=== The data ===

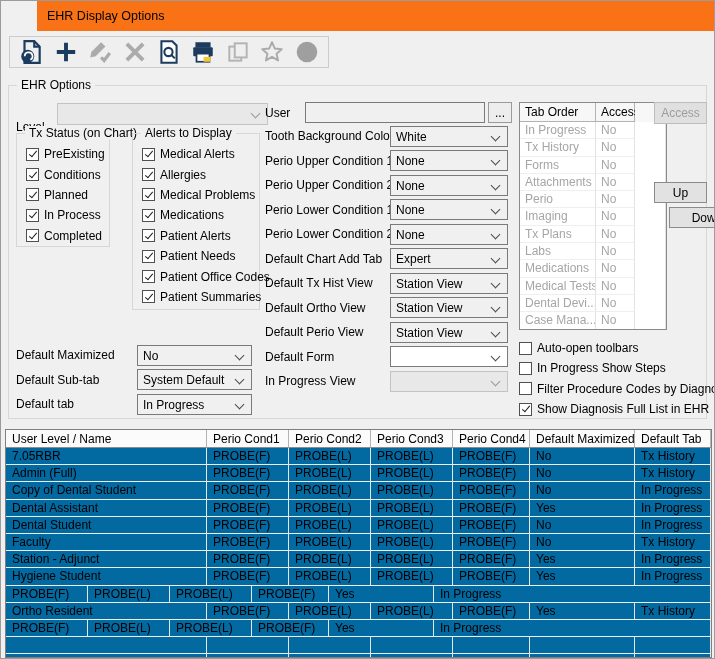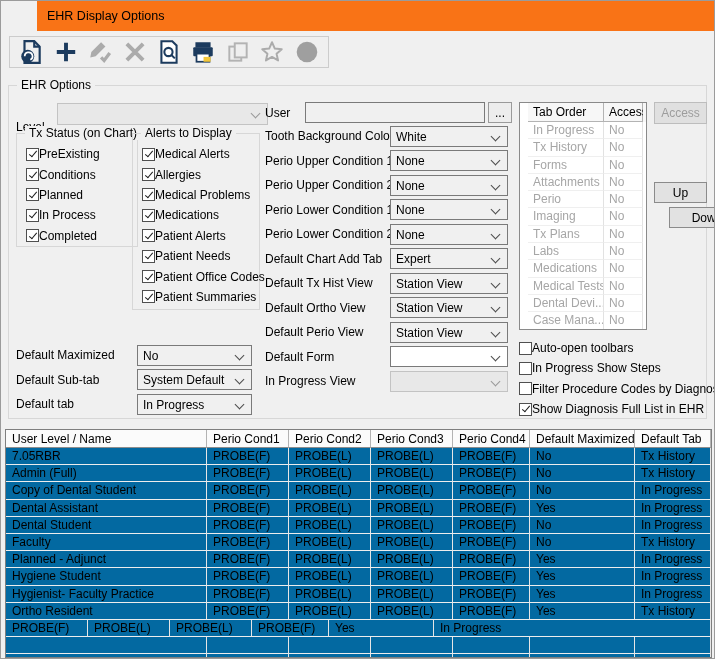--- a/index.html
+++ b/index.html
@@ -62,8 +62,8 @@
   #opt-list{position:absolute;left:510px;top:252px;}
   #opt-list .cb{height:20.3px;}
   
-  #tab-order{position:absolute;left:510px;top:16px;width:128px;height:228px;background:#fff;
-             border:1px solid #8a8a8a;overflow:hidden;padding-left:8px;}
+  #tab-order{position:absolute;left:510px;top:16px;width:148px;height:228px;background:#fff;
+             border:1px solid #8a8a8a;overflow:hidden;}
   .to-head{display:flex;height:19px;}
   .to-hc{background:#f7f7f7;border-right:1px solid #b3b3b3;border-bottom:1px solid #b3b3b3;
          padding:2px 0 0 5px;white-space:nowrap;}

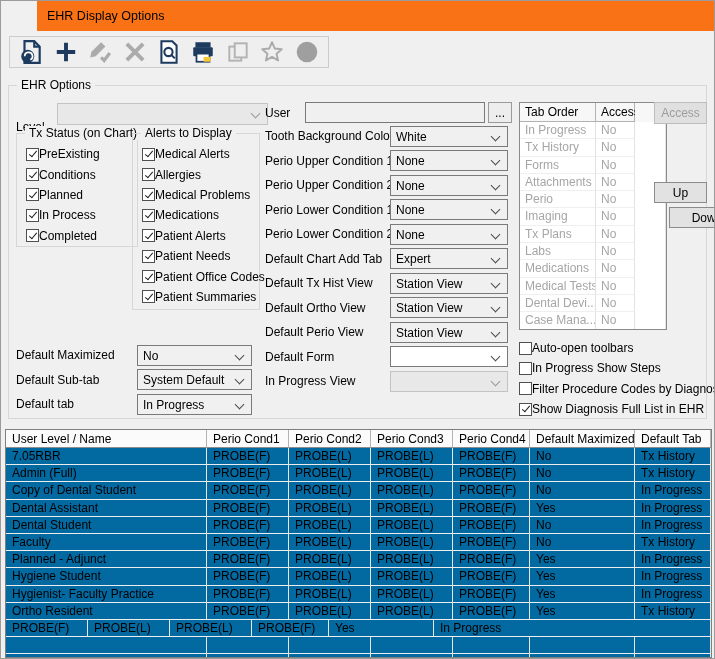--- a/index.html
+++ b/index.html
@@ -55,7 +55,7 @@
   .tick{display:none;position:absolute;left:3.5px;top:0.5px;width:4px;height:8px;
         border-right:1.8px solid #1c1c1c;border-bottom:1.8px solid #1c1c1c;transform:rotate(40deg);}
   .box.checked .tick{display:block;}
-  #tx-group{left:7px;top:47px;width:122px;height:114px;}
+  #tx-group{left:7px;top:47px;width:94px;height:114px;}
   #tx-list{position:absolute;left:9px;top:10px;}
   #alerts-group{left:123px;top:47px;width:128px;height:177px;}
   #alerts-list{position:absolute;left:9px;top:10px;}

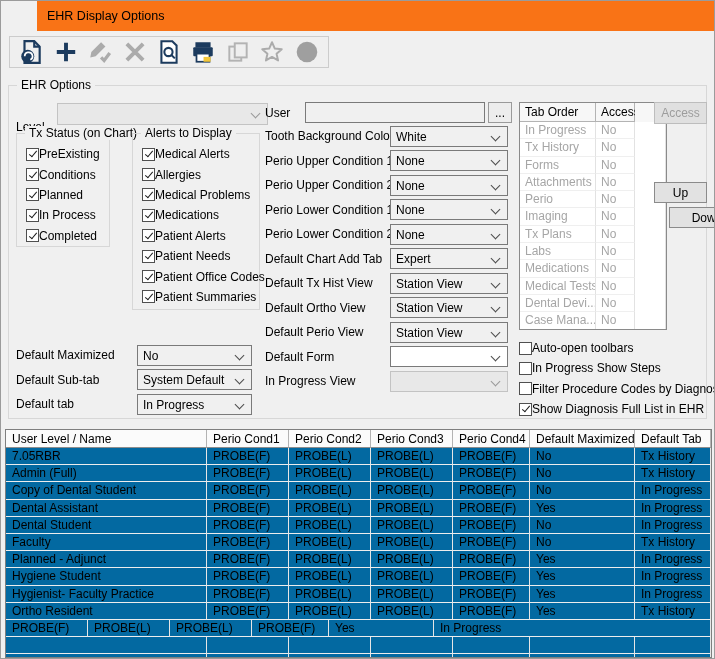--- a/index.html
+++ b/index.html
@@ -48,7 +48,7 @@
   #left-rows .mlab{width:121px;}
   #left-rows .combo{width:115px;}
   
-  .cb{display:flex;align-items:center;white-space:nowrap;}
+  .cb{display:flex;align-items:center;gap:5px;white-space:nowrap;}
   .cbl{display:flex;flex-direction:column;}
   .cbl .cb{height:20.4px;}
   .box{width:13px;height:13px;background:#fff;border:1px solid #4f4f4f;position:relative;flex:none;}

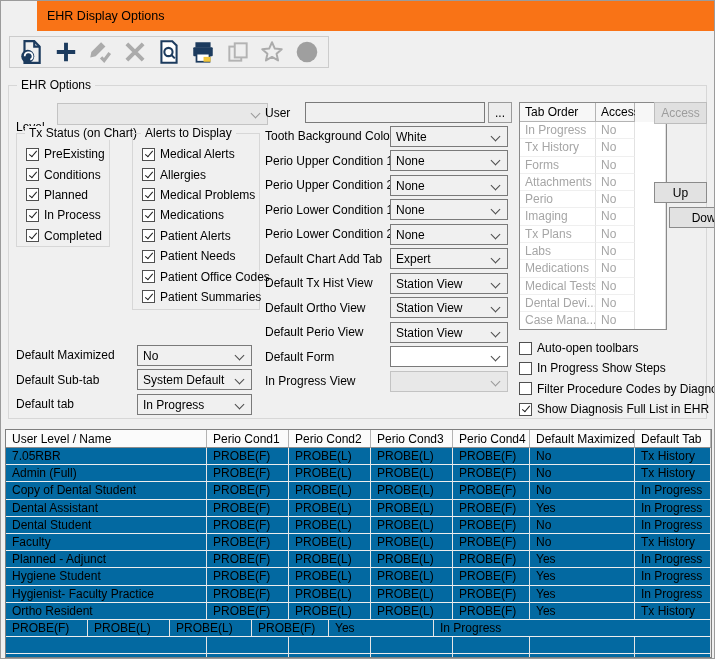--- a/index.html
+++ b/index.html
@@ -580,7 +580,7 @@
         </div>
 
         <div class="lv-row">
-          <div class="lv-cell c0">Planned - Adjunct</div>
+          <div class="lv-cell c0">Station - Adjunct</div>
           <div class="lv-cell c1">PROBE(F)</div>
           <div class="lv-cell c2">PROBE(L)</div>
           <div class="lv-cell c3">PROBE(L)</div>

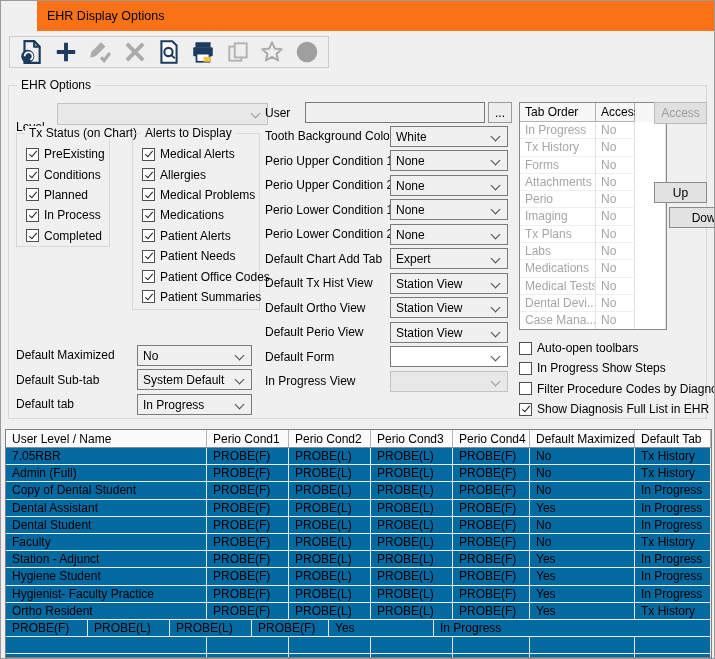--- a/index.html
+++ b/index.html
@@ -600,7 +600,6 @@
         </div>
 
         <div class="lv-row">
-          <div class="lv-cell c0">Hygienist- Faculty Practice</div>
           <div class="lv-cell c1">PROBE(F)</div>
           <div class="lv-cell c2">PROBE(L)</div>
           <div class="lv-cell c3">PROBE(L)</div>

===

■ Problem details:
When you repeat the material above, keep every word exact and leave out the pictures.

■ Result of the task:
--- a/index.html
+++ b/index.html
@@ -62,8 +62,8 @@
   #opt-list{position:absolute;left:510px;top:252px;}
   #opt-list .cb{height:20.3px;}
   
-  #tab-order{position:absolute;left:510px;top:16px;width:128px;height:228px;background:#fff;
-             border:1px solid #8a8a8a;overflow:hidden;padding-left:8px;}
+  #tab-order{position:absolute;left:510px;top:16px;width:148px;height:228px;background:#fff;
+             border:1px solid #8a8a8a;overflow:hidden;}
   .to-head{display:flex;height:19px;}
   .to-hc{background:#f7f7f7;border-right:1px solid #b3b3b3;border-bottom:1px solid #b3b3b3;
          padding:2px 0 0 5px;white-space:nowrap;}

--- a/index.html
+++ b/index.html
@@ -55,7 +55,7 @@
   .tick{display:none;position:absolute;left:3.5px;top:0.5px;width:4px;height:8px;
         border-right:1.8px solid #1c1c1c;border-bottom:1.8px solid #1c1c1c;transform:rotate(40deg);}
   .box.checked .tick{display:block;}
-  #tx-group{left:7px;top:47px;width:122px;height:114px;}
+  #tx-group{left:7px;top:47px;width:94px;height:114px;}
   #tx-list{position:absolute;left:9px;top:10px;}
   #alerts-group{left:123px;top:47px;width:128px;height:177px;}
   #alerts-list{position:absolute;left:9px;top:10px;}

--- a/index.html
+++ b/index.html
@@ -48,7 +48,7 @@
   #left-rows .mlab{width:121px;}
   #left-rows .combo{width:115px;}
   
-  .cb{display:flex;align-items:center;white-space:nowrap;}
+  .cb{display:flex;align-items:center;gap:5px;white-space:nowrap;}
   .cbl{display:flex;flex-direction:column;}
   .cbl .cb{height:20.4px;}
   .box{width:13px;height:13px;background:#fff;border:1px solid #4f4f4f;position:relative;flex:none;}

--- a/index.html
+++ b/index.html
@@ -580,7 +580,7 @@
         </div>
 
         <div class="lv-row">
-          <div class="lv-cell c0">Planned - Adjunct</div>
+          <div class="lv-cell c0">Station - Adjunct</div>
           <div class="lv-cell c1">PROBE(F)</div>
           <div class="lv-cell c2">PROBE(L)</div>
           <div class="lv-cell c3">PROBE(L)</div>

--- a/index.html
+++ b/index.html
@@ -600,7 +600,6 @@
         </div>
 
         <div class="lv-row">
-          <div class="lv-cell c0">Hygienist- Faculty Practice</div>
           <div class="lv-cell c1">PROBE(F)</div>
           <div class="lv-cell c2">PROBE(L)</div>
           <div class="lv-cell c3">PROBE(L)</div>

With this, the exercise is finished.